-- Exercise brief --
Only the count is wanted here: how many lines of the entries hold the string "display"?

-- Task material --
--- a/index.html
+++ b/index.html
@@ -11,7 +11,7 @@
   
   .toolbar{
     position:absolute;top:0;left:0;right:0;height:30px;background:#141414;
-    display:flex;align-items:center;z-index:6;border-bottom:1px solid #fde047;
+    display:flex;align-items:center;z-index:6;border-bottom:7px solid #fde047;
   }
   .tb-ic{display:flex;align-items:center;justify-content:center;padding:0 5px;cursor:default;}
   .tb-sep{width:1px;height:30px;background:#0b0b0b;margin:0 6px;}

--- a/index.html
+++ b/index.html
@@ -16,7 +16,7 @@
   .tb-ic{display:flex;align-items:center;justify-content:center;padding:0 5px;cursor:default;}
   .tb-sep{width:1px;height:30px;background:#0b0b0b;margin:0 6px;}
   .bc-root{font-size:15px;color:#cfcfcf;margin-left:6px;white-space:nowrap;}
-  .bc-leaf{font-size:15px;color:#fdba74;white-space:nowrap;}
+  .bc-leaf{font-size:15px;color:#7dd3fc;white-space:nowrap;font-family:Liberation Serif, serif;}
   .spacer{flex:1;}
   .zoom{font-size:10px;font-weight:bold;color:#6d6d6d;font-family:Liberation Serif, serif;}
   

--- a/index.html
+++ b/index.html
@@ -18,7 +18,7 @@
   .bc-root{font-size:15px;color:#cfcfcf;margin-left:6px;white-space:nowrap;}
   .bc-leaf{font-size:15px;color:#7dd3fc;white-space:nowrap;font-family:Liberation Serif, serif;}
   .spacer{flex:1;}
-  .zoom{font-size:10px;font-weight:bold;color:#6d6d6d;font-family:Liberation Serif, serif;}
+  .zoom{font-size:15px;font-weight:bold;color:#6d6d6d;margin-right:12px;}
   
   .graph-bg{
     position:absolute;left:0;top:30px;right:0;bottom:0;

-- Response area --
4